[[ Dataset excerpts, beginning ]]

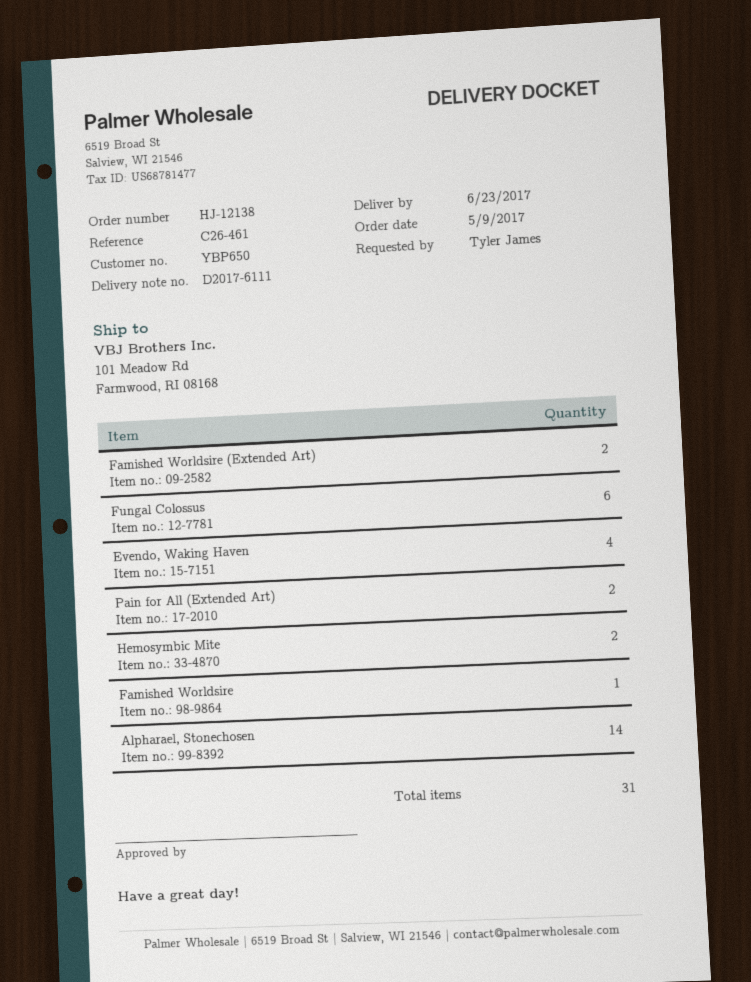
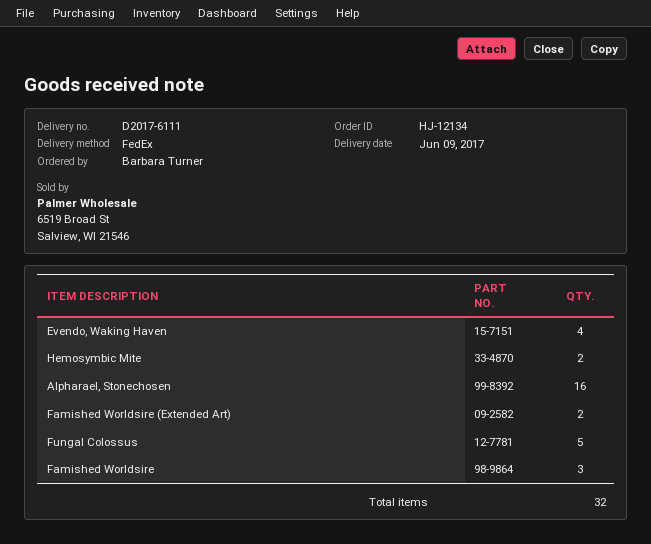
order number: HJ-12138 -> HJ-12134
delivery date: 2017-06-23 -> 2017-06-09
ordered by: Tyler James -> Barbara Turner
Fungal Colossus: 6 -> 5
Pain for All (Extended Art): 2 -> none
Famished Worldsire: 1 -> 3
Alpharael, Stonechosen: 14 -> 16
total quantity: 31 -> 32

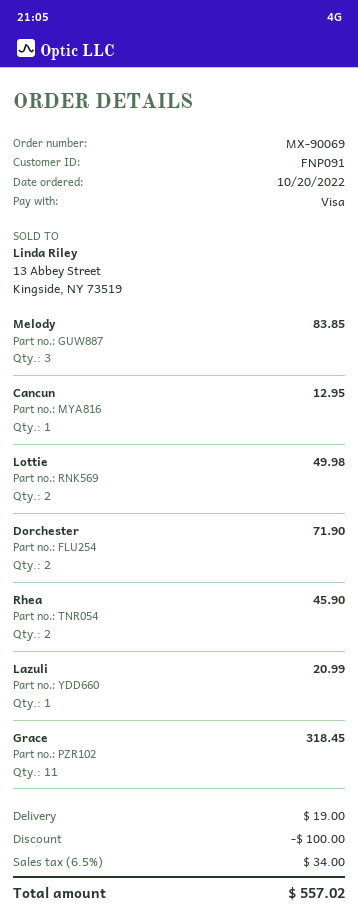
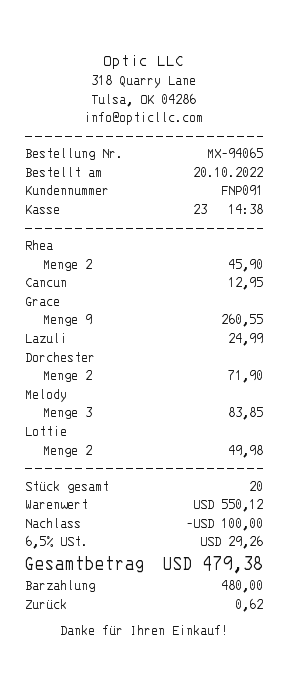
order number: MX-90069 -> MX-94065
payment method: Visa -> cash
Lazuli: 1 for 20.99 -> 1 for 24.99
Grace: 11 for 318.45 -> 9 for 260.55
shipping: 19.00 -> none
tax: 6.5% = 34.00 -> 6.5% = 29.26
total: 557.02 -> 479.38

[[ Dataset excerpts, end ]]

# Aim of the exercise
If a line in the records contains "total", report it.

# Solution for this task
total quantity: 31 -> 32
total: 557.02 -> 479.38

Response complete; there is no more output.